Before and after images

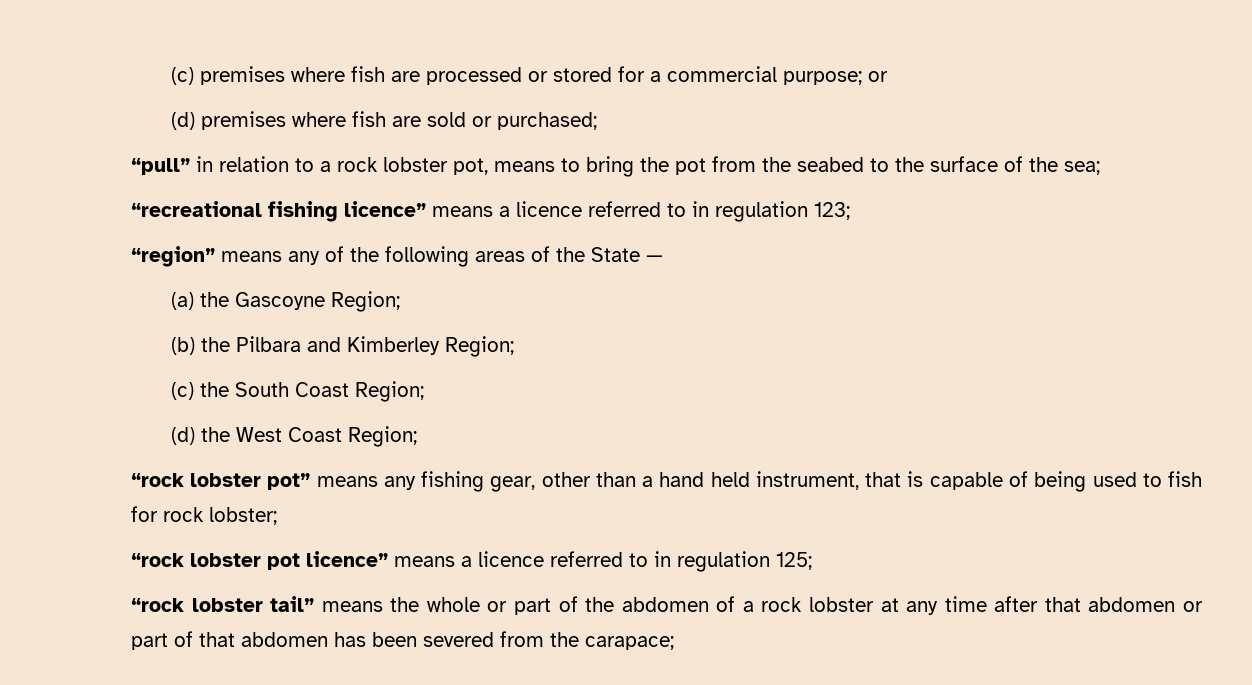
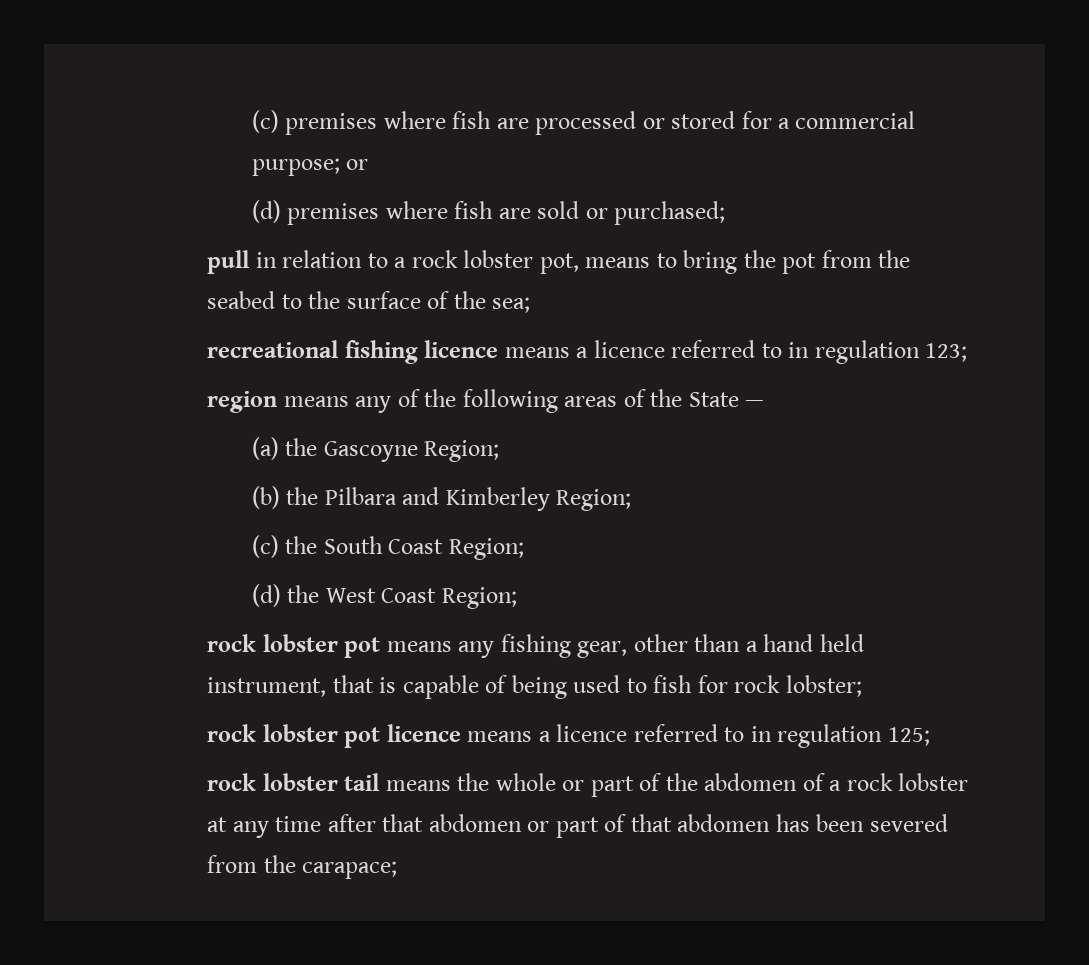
- “pull” in relation to a rock lobster pot, means to bring the pot from the seabed to the surface of the sea;
+ pull in relation to a rock lobster pot, means to bring the pot from the seabed to the surface of the sea;
- “recreational fishing licence” means a licence referred to in regulation 123;
+ recreational fishing licence means a licence referred to in regulation 123;
- “region” means any of the following areas of the State —
+ region means any of the following areas of the State —
- “rock lobster pot” means any fishing gear, other than a hand held instrument, that is capable of being used to fish for rock lobster;
+ rock lobster pot means any fishing gear, other than a hand held instrument, that is capable of being used to fish for rock lobster;
- “rock lobster pot licence” means a licence referred to in regulation 125;
+ rock lobster pot licence means a licence referred to in regulation 125;
- “rock lobster tail” means the whole or part of the abdomen of a rock lobster at any time after that abdomen or part of that abdomen has been severed from the carapace;
+ rock lobster tail means the whole or part of the abdomen of a rock lobster at any time after that abdomen or part of that abdomen has been severed from the carapace;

Problem statement:
The lines to show are those in the data above that include "capable".

Response area:
- “rock lobster pot” means any fishing gear, other than a hand held instrument, that is capable of being used to fish for rock lobster;
+ rock lobster pot means any fishing gear, other than a hand held instrument, that is capable of being used to fish for rock lobster;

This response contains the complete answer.